KABAR FIKKIA – Dokter Trilas Sardjito telah menorehkan jejak panjang sebagai dosen di Fakultas Ilmu Kesehatan, Kedokteran, dan Ilmu Alam (FIKKIA) Universitas Airlangga (UNAIR). Sejak menerima surat tugas pada 2014 sebagai pengajar mata kuliah Reproduksi—khususnya Fisiologi dan Teknologi Produksi (FISTEKPRO)—ia konsisten berbagi ilmu, terutama dalam teknik inseminasi buatan (IB) di Program Studi Kedokteran Hewan.
FIKKIA UNAIR sendiri sempat mengalami beberapa perubahan nama, mulai dari Pendidikan Diluar Domisili (PDD), Program Studi Diluar Kampus Utama (PSDKU), SIKIA, hingga kini menjadi FIKKIA. Di tengah dinamika tersebut, Dokter Trilas tetap setia mengabdi, sekaligus mengembangkan metode pembelajaran demi meningkatkan kompetensi mahasiswa di bidang reproduksi hewan.
Semangat Manusya Mriga Satwa Sewaka
Semangat pengabdian Dokter Trilas berakar dari nilai luhur profesi dokter hewan, sebagaimana termaktub dalam motto “manusya mriga satwa sewaka”—mengabdi untuk kesejahteraan manusia melalui dunia hewan. Ia menekankan pentingnya keberadaan ternak seperti sapi, kerbau, kambing, dan domba—yang dikenal sebagai “rojo koyo” oleh peternak—karena menjadi sumber kekayaan dan simpanan ekonomi masyarakat pedesaan.
Menurutnya, inseminasi buatan bukan sekadar alternatif dari kawin alam, tetapi merupakan teknologi reproduksi yang mampu meningkatkan produktivitas secara signifikan.

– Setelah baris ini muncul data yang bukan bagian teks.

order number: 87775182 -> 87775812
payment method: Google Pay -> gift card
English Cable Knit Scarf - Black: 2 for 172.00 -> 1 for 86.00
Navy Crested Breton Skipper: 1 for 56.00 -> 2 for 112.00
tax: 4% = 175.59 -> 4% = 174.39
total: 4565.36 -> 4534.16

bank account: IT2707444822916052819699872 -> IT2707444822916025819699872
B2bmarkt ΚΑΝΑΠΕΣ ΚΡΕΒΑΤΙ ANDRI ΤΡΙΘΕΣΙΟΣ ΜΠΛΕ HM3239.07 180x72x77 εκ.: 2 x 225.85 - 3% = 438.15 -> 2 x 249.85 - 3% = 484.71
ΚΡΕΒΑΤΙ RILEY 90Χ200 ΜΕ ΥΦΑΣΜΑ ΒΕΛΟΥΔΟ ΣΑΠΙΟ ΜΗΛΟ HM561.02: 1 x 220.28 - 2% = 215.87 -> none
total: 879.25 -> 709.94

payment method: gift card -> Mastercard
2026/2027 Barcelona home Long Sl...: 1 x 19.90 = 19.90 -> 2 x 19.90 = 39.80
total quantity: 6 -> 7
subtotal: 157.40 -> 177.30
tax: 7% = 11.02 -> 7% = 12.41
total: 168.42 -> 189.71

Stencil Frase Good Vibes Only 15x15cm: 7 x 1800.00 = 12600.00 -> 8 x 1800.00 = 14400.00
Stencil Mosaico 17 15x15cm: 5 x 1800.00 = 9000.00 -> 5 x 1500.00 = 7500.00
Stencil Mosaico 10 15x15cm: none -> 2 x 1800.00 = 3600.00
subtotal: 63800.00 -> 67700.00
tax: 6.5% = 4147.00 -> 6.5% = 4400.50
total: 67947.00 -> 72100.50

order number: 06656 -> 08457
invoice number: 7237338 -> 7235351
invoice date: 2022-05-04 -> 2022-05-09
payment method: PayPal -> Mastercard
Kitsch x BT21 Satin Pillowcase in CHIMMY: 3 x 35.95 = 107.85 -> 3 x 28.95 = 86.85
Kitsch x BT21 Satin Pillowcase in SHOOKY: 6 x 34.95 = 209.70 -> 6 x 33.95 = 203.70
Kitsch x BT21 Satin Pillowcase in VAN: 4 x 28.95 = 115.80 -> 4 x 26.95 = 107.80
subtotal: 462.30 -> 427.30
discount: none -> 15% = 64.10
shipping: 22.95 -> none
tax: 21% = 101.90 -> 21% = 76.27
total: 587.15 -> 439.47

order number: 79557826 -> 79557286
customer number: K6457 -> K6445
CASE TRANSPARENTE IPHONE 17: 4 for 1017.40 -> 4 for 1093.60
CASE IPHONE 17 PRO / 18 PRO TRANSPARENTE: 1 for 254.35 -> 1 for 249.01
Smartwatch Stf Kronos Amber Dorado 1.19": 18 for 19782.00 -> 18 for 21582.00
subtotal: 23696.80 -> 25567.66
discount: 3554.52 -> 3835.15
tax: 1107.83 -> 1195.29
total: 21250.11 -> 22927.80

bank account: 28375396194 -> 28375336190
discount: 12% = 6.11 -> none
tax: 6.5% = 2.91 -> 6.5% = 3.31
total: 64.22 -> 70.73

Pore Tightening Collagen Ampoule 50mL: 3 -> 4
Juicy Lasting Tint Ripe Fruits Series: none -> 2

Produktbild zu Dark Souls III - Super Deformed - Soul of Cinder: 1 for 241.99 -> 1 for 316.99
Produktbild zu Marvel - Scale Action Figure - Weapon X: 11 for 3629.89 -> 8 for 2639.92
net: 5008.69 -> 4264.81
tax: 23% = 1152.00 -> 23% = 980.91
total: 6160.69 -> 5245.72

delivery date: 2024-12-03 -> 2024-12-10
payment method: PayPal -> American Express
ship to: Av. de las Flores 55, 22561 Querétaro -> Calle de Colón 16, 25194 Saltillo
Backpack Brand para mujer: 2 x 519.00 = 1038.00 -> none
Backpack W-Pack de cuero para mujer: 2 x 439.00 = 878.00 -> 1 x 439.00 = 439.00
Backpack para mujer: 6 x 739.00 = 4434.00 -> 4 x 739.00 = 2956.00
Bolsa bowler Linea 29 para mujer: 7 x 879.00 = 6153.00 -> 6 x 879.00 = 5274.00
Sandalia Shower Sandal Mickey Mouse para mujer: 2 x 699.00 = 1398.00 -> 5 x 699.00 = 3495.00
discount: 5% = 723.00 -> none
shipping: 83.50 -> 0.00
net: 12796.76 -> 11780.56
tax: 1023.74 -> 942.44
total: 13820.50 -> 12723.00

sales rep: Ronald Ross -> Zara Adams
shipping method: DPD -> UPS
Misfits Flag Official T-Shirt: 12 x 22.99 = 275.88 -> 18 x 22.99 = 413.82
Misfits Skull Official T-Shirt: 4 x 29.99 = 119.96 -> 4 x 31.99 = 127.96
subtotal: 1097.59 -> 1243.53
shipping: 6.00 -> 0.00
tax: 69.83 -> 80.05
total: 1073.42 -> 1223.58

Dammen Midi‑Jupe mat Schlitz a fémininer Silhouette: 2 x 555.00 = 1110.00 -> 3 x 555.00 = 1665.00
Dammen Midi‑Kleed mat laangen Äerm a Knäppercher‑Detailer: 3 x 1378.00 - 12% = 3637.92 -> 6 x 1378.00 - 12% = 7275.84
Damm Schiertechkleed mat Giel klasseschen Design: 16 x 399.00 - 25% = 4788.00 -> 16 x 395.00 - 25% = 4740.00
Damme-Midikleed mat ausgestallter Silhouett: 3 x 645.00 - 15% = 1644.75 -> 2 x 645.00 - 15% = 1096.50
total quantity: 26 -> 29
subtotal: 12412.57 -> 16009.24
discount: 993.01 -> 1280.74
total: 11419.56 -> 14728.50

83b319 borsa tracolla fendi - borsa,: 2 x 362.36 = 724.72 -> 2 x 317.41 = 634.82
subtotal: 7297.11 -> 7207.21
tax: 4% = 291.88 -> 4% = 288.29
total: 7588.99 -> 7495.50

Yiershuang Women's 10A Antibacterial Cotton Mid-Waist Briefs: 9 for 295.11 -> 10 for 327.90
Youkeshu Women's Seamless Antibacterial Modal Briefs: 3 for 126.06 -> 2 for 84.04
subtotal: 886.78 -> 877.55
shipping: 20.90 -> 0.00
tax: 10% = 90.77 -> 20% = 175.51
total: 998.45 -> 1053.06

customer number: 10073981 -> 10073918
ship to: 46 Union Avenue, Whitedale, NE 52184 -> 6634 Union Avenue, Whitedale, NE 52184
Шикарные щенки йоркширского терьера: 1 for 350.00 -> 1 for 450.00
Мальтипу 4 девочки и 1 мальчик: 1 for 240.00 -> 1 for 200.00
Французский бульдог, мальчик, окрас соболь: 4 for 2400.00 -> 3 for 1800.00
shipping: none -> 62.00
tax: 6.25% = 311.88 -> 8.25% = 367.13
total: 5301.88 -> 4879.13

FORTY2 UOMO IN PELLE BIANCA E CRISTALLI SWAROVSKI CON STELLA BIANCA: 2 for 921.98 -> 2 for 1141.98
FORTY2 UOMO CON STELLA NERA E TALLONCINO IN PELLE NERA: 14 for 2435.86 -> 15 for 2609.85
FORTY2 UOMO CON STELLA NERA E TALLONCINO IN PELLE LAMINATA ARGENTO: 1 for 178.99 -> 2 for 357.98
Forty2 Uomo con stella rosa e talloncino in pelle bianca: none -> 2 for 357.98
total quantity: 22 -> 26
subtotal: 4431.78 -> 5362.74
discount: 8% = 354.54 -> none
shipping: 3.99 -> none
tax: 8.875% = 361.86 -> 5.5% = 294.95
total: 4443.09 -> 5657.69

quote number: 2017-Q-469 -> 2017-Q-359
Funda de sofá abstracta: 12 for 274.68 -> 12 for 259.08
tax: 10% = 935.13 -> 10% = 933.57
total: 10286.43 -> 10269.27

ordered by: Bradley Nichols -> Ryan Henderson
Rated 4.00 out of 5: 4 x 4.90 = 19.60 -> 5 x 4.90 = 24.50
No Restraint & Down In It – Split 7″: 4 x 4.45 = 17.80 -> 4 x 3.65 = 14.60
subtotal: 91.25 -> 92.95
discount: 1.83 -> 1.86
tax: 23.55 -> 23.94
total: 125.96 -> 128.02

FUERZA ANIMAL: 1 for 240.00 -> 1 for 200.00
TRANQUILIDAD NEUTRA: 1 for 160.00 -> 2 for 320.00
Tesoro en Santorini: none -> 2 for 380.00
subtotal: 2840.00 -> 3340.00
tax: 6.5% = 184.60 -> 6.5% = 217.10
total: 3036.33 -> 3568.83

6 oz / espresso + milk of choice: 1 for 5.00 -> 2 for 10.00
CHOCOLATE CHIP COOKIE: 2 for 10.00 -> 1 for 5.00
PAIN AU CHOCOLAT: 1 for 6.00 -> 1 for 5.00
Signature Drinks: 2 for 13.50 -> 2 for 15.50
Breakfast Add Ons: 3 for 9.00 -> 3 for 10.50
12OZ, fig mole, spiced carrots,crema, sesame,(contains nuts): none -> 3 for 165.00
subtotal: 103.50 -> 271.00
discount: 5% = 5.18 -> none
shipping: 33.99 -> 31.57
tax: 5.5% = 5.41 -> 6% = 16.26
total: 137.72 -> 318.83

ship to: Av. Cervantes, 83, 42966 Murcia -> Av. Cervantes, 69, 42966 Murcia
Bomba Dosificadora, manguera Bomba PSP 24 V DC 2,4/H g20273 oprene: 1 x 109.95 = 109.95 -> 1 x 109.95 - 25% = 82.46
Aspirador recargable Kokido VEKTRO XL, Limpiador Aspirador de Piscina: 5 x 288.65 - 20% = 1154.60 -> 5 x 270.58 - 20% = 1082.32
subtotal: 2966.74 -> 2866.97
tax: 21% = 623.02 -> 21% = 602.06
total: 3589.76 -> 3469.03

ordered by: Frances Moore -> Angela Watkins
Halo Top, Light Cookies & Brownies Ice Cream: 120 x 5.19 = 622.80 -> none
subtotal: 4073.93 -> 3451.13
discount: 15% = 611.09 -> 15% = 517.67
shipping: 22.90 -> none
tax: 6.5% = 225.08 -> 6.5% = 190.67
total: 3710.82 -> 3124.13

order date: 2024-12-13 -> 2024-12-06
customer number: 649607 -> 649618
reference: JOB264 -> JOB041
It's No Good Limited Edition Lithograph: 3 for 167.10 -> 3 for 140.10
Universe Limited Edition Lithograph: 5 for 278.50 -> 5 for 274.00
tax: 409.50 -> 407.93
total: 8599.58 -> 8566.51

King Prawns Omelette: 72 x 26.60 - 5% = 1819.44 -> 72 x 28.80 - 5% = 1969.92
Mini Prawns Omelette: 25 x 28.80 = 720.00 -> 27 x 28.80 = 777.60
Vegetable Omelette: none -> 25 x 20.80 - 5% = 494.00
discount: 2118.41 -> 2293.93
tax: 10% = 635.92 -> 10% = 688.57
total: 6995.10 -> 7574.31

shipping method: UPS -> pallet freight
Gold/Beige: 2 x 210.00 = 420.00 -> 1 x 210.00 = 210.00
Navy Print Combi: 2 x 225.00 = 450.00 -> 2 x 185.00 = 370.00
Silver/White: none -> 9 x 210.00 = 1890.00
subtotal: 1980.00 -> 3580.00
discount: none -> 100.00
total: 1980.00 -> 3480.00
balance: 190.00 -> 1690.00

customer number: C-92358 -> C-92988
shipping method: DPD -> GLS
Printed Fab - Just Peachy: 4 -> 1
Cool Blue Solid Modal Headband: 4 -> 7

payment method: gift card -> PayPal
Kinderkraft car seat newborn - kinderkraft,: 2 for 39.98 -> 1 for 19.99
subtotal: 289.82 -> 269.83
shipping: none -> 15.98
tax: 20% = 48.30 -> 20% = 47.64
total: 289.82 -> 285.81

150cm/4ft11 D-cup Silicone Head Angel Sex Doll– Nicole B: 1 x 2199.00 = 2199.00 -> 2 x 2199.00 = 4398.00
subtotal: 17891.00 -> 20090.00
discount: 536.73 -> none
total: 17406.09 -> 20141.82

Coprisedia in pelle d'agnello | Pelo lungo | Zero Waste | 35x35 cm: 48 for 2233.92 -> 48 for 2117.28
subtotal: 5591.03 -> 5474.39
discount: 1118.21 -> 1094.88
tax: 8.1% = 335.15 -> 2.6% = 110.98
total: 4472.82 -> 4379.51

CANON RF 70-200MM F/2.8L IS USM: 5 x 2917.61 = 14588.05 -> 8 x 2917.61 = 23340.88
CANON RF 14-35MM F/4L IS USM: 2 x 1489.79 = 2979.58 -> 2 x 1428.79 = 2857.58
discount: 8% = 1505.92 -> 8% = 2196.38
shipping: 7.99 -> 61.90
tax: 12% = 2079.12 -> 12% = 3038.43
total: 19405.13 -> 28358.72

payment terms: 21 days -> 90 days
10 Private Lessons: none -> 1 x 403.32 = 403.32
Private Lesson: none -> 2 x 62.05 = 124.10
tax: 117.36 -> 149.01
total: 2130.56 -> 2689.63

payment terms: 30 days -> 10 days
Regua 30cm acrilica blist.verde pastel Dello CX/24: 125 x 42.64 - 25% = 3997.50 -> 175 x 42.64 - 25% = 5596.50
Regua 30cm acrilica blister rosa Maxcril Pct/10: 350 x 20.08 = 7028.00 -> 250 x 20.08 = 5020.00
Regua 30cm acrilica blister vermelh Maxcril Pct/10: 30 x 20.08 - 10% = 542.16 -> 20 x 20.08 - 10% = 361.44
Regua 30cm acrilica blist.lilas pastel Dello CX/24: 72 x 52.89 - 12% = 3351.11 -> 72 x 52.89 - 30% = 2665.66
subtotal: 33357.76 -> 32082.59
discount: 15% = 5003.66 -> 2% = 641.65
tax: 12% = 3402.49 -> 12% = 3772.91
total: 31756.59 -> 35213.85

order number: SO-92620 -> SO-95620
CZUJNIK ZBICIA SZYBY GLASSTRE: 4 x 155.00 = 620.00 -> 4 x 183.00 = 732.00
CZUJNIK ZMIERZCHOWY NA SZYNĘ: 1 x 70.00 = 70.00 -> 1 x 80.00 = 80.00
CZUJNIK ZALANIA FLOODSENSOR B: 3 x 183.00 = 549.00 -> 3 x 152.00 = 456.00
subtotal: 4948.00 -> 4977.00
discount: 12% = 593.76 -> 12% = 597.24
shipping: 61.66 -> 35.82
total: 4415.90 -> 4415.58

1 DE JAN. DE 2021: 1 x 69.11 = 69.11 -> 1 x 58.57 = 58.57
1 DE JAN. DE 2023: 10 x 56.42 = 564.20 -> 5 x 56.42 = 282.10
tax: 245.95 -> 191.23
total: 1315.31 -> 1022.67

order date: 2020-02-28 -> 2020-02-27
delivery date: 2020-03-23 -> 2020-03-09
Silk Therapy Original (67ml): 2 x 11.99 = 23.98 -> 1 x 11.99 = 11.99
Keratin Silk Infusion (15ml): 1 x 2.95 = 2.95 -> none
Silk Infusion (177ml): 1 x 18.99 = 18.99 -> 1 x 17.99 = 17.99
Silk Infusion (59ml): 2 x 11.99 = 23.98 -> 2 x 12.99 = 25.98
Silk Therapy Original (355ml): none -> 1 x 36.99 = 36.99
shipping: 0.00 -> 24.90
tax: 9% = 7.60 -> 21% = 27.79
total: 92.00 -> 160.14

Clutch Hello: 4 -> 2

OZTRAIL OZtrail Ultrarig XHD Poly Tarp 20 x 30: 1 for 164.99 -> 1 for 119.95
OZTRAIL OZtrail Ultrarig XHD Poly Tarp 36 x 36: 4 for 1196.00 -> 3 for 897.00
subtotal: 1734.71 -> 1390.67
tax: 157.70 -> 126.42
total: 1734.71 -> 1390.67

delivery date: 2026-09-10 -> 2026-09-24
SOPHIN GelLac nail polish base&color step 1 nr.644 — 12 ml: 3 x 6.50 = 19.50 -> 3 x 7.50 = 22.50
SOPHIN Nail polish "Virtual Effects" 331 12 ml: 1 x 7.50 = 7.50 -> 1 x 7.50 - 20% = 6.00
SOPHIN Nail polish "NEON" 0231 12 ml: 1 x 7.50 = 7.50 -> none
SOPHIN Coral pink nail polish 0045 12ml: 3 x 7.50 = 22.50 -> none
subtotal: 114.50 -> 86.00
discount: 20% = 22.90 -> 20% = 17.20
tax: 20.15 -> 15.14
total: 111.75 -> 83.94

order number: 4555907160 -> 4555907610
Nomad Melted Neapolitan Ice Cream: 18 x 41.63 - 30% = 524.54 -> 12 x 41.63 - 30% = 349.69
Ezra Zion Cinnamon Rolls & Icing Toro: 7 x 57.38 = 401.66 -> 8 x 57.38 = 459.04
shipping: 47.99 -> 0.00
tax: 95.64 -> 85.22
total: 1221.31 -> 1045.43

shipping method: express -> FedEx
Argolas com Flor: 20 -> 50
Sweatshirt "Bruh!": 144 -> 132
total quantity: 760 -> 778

“Dengan IB, dokter hewan dapat melakukan gertak birahi, superovulasi, kontrol involusi uterus, hingga seleksi jenis kelamin ternak. Ini mendukung peningkatan kualitas dan kuantitas produksi, sekaligus menekan biaya pemeliharaan,” jelasnya.
Meski telah memasuki masa purnabakti, Dokter Trilas tetap aktif mengajar dan berbagi ilmu. Ia meyakini bahwa pensiun bukan akhir dari pengabdian.
“Selama masih sehat, saya akan terus berbagi ilmu sebagai bentuk rasa syukur,” ujarnya.
Kebahagiaan terbesar baginya adalah melihat peternak berhasil meningkatkan produksi ternaknya berkat ilmu yang diajarkannya.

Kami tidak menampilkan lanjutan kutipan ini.